SpaceX introduced a dark coating on a Starlink satellite launched in January in a bid to reduce the amount of sunlight that the spacecraft reflects to Earth. That has provided some improvement, but not enough for ultra-sensitive observers such as the U.S. government-funded Vera Rubin Observatory in Chile, which will collect sky-high images to study distant galaxies, stars and search for potentially dangerous asteroids near Earth. .

On June 3, SpaceX launched a satellite with a newly deployed radio-transparent sunshade to block sunlight to reach bright surfaces on the spacecraft, such as its antennas. SpaceX says that all Starlink satellites starting with spaceflight launched on Friday will carry the sunshades.

Combined with changes in how the satellites are oriented at lower altitudes shortly after launch, the Sunscreens could reduce the most serious impact on the astronomy of the Starlink network, eliminating the Starlink satellites from naked eye vision as they once had its 341-mile-high operational orbit.

SpaceX has plans to fly a sunshade structure on new Starlink satellites.

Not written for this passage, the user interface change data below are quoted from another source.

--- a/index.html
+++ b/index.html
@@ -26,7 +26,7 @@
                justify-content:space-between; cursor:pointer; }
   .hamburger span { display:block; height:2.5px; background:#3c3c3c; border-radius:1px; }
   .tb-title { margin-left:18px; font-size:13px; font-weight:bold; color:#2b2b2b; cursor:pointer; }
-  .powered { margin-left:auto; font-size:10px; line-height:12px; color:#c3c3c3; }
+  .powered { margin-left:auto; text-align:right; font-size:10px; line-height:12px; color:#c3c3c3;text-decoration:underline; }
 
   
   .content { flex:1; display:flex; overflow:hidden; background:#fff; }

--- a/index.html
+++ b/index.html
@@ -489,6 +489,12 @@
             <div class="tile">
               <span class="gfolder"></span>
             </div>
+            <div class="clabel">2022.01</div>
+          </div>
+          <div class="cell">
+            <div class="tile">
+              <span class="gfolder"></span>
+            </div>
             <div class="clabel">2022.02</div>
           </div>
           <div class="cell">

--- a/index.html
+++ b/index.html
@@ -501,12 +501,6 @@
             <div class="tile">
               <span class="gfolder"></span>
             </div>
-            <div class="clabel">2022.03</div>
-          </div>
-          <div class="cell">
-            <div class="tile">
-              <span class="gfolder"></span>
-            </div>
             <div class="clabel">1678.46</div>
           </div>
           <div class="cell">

Credit: SpaceX

The Vera Rubin Observatory’s 3,200-megapixel camera will begin astronomical surveys in 2022. Each image will cover an area of ​​the sky the size of 40 full moons, and many of the images will include light streaks by satellites from the Starlink network, and potentially other satellite constellations.

The worst impact will come after dusk and before breakfast. This is a time of day when astronomers want to search for asteroids.

Astronomers in the Vera Rubin Observatory team say SpaceX has been working with them since last year to try to reduce the Starlink network’s impact on its scientific program. Astronomers illuminated a Vera Rubin image detector in a test to see how it would respond to the passage of a satellite as bright as a Starlink. They found that the satellite left not only one trace, but “ghost” traces away from the path of the spaceship.

Scientists from Vera Rubin Observatory said the ghost artifacts could be removed with software if the Starlink satellites are dimmer than 7th magnitude. Observations of the Starlink spacecraft with the dark coating indicate that the change dimmed the satellite to approximately 6.1 magnitude, which is a shame for Vera Rubin’s claim.